_Provided entries_:
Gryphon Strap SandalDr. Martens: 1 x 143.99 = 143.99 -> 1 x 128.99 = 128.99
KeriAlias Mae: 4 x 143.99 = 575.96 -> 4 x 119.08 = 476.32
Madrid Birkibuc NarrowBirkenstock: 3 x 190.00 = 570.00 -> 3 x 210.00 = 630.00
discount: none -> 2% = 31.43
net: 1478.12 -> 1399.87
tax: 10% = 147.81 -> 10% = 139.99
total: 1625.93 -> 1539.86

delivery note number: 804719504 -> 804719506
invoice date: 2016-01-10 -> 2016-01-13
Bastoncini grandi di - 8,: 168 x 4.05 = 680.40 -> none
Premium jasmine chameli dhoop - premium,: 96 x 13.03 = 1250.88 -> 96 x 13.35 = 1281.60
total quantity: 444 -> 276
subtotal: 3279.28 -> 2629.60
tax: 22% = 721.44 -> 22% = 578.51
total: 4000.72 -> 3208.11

---

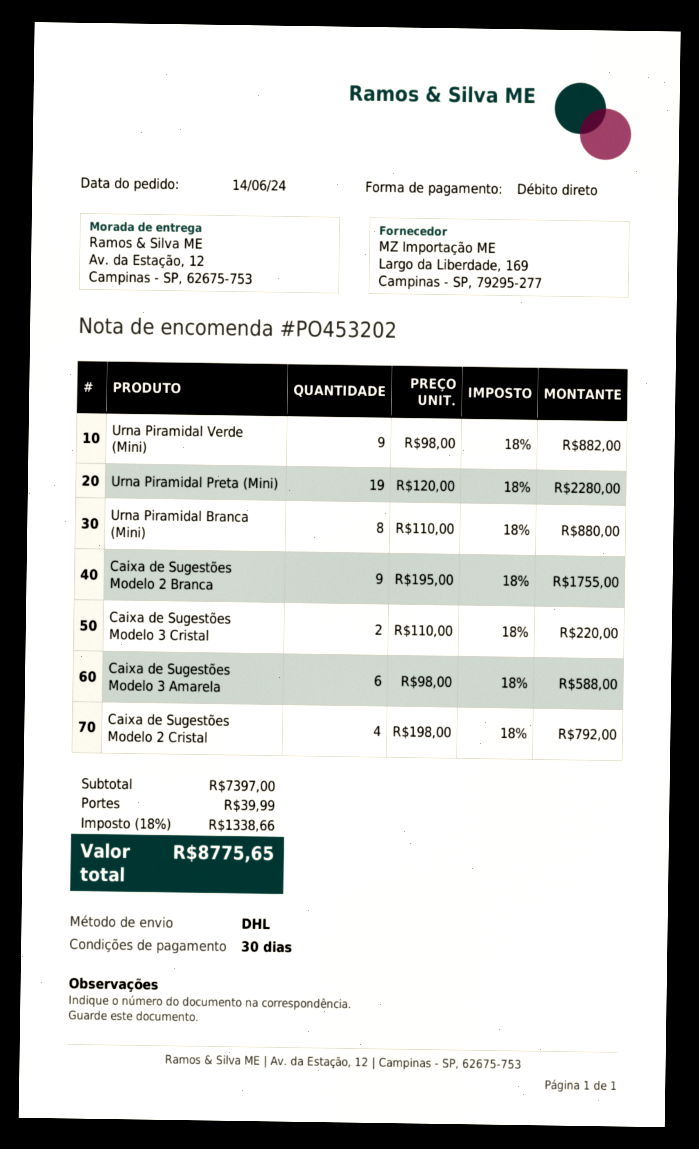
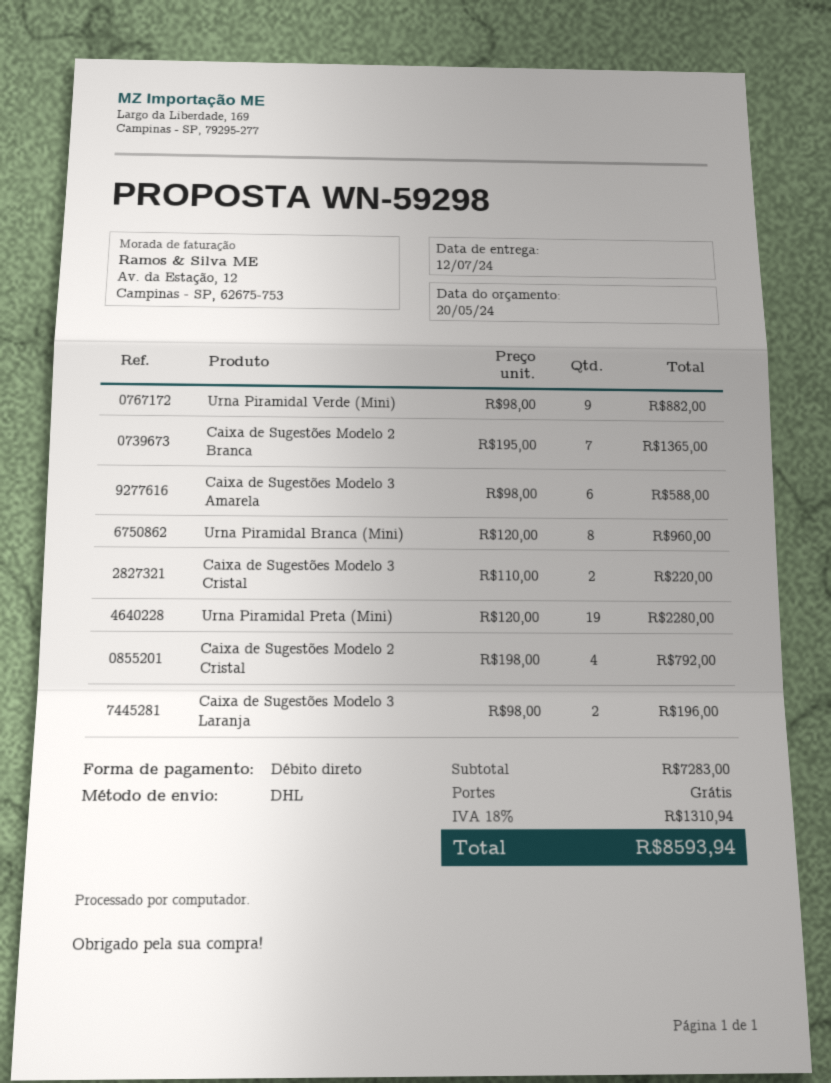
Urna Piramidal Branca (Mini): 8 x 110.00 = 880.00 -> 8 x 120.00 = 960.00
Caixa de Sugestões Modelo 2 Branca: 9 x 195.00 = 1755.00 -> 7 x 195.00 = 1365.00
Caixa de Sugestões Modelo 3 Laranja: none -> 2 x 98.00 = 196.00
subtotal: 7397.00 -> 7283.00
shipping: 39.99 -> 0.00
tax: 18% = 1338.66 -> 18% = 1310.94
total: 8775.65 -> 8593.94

_Task requirements_: Using the records above, restate word for word the lines from the one with "Gryphon Strap SandalDr." through the one with "total: 4000.72 -> 3208.11", both included.

_Exercise answer_:
Gryphon Strap SandalDr. Martens: 1 x 143.99 = 143.99 -> 1 x 128.99 = 128.99
KeriAlias Mae: 4 x 143.99 = 575.96 -> 4 x 119.08 = 476.32
Madrid Birkibuc NarrowBirkenstock: 3 x 190.00 = 570.00 -> 3 x 210.00 = 630.00
discount: none -> 2% = 31.43
net: 1478.12 -> 1399.87
tax: 10% = 147.81 -> 10% = 139.99
total: 1625.93 -> 1539.86

delivery note number: 804719504 -> 804719506
invoice date: 2016-01-10 -> 2016-01-13
Bastoncini grandi di - 8,: 168 x 4.05 = 680.40 -> none
Premium jasmine chameli dhoop - premium,: 96 x 13.03 = 1250.88 -> 96 x 13.35 = 1281.60
total quantity: 444 -> 276
subtotal: 3279.28 -> 2629.60
tax: 22% = 721.44 -> 22% = 578.51
total: 4000.72 -> 3208.11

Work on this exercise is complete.